[EXERCISE DESCRIPTION]
Scan the entries that follow and copy out every line containing "from".

-- -- --

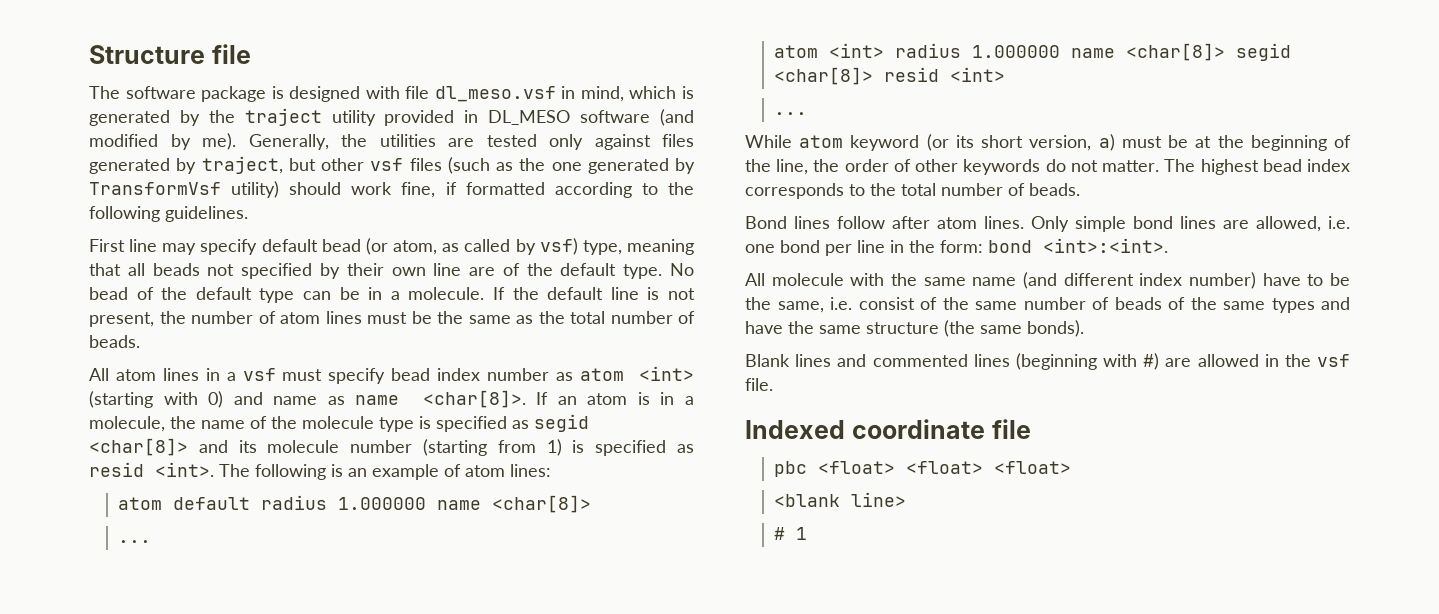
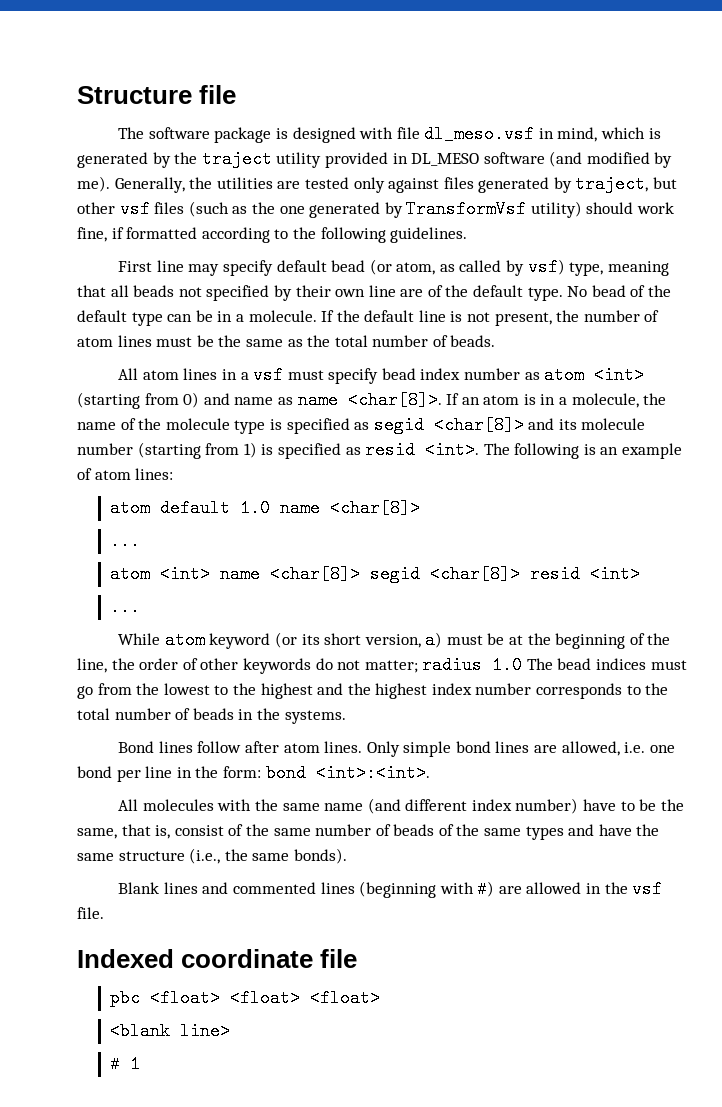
[163,392,198,405] with -> [144,393,179,405] from
[261,495,427,510] radius 1.000000 -> [240,499,271,517] 1.0
[895,43,1061,58] radius 1.000000 -> (211, 574) none
[1102,159,1350,175] matter. The highest bead index -> [364,656,687,674] [77,683,532,699] matter; radius 1.0 The bead indices must go from the lowest to the highest and the highest index number
[1029,183,1080,196] beads. -> [192,708,346,724] beads in the systems.
[771,273,844,286] molecule -> [142,799,214,811] molecules
[830,297,852,310] i.e. -> [121,824,171,839] that is,
[944,320,975,337] (the -> [189,848,248,864] (i.e., the

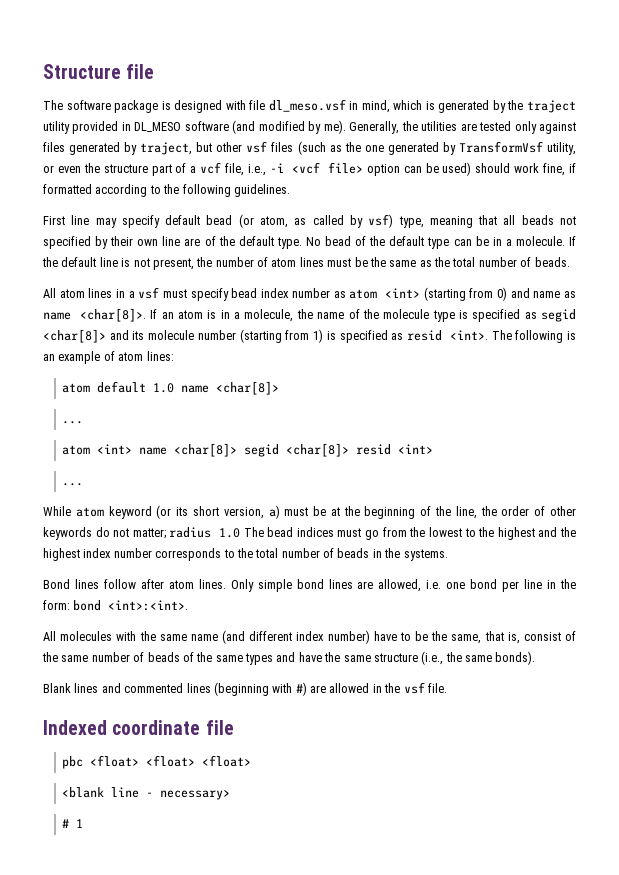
[530,201,582,218] utility) -> [547,142,576,155] [43,162,472,176] utility, or even the structure part of a vcf file, i.e., -i <vcf file> option can be used)
[180,1022,231,1040] line> -> [111,787,231,800] line - necessary>

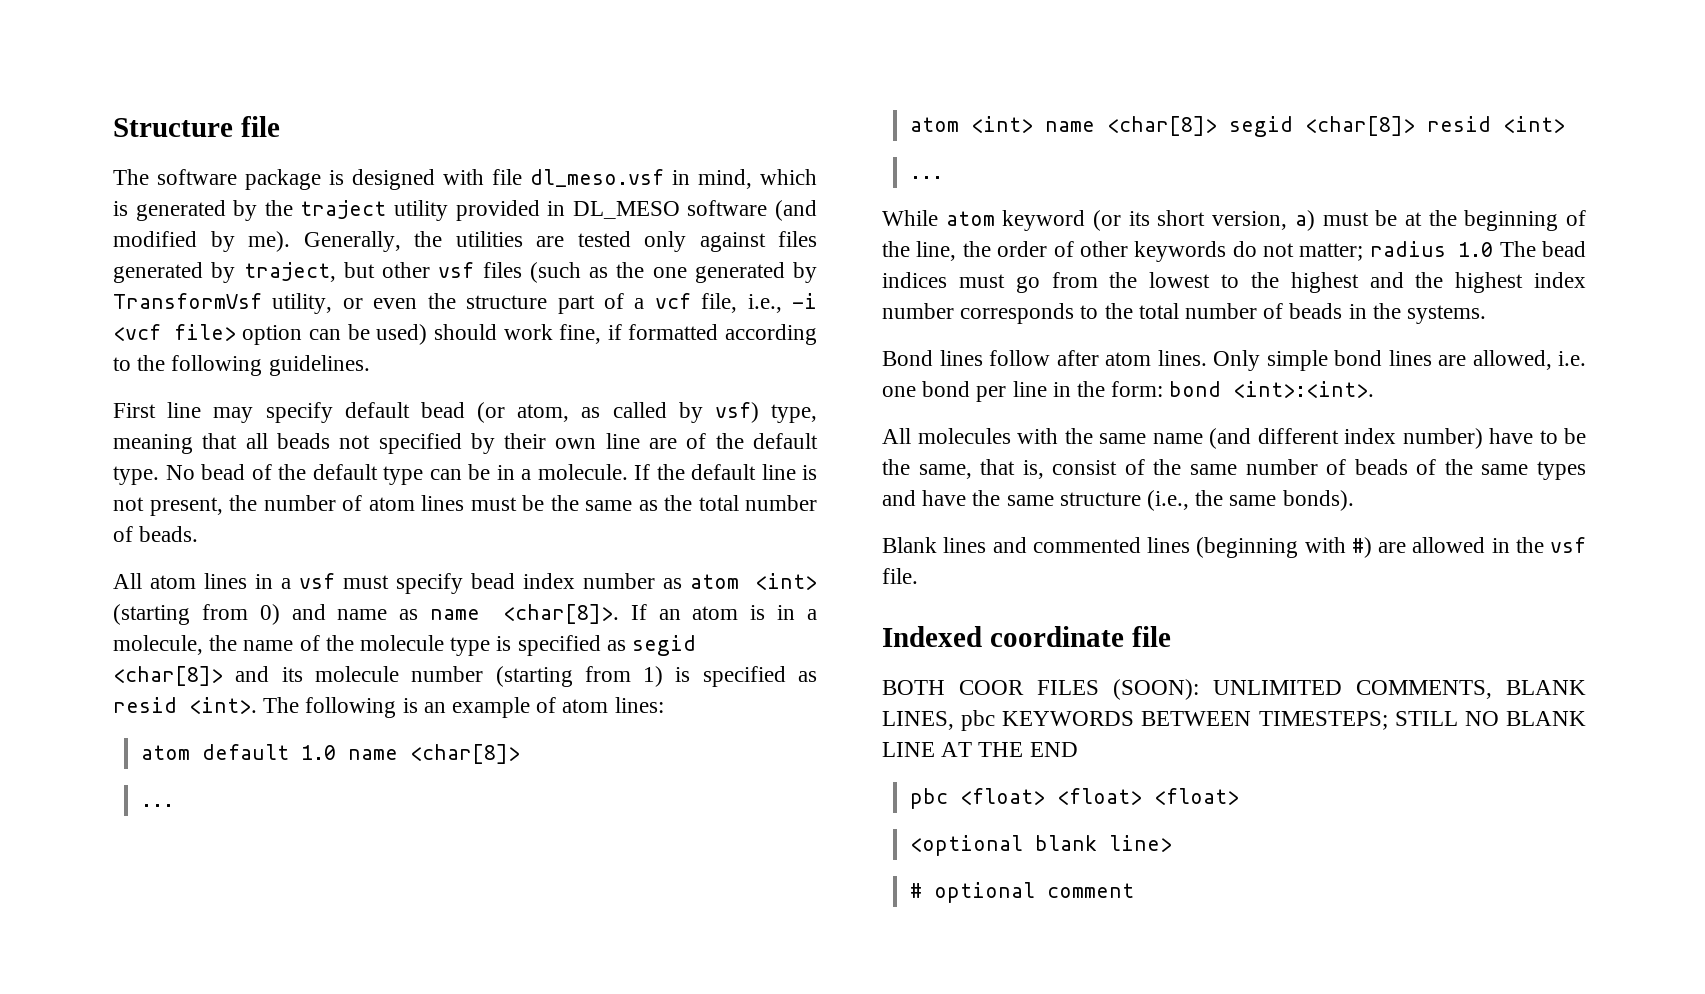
(234, 727) none -> [882,679,1586,700] [882,710,1586,731] [882,742,1078,757] // BOTH COOR FILES (SOON): UNLIMITED COMMENTS, BLANK LINES, pbc KEYWORDS BETWEEN TIMESTEPS; STILL NO BLANK LINE AT THE END
[62,787,231,800] <blank line - necessary> -> [909,835,1172,856] <optional blank line>
[76,819,84,828] 1 -> [933,882,1134,903] optional comment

-- -- --

[PROBLEM SOLUTION]
[163,392,198,405] with -> [144,393,179,405] from
[1102,159,1350,175] matter. The highest bead index -> [364,656,687,674] [77,683,532,699] matter; radius 1.0 The bead indices must go from the lowest to the highest and the highest index number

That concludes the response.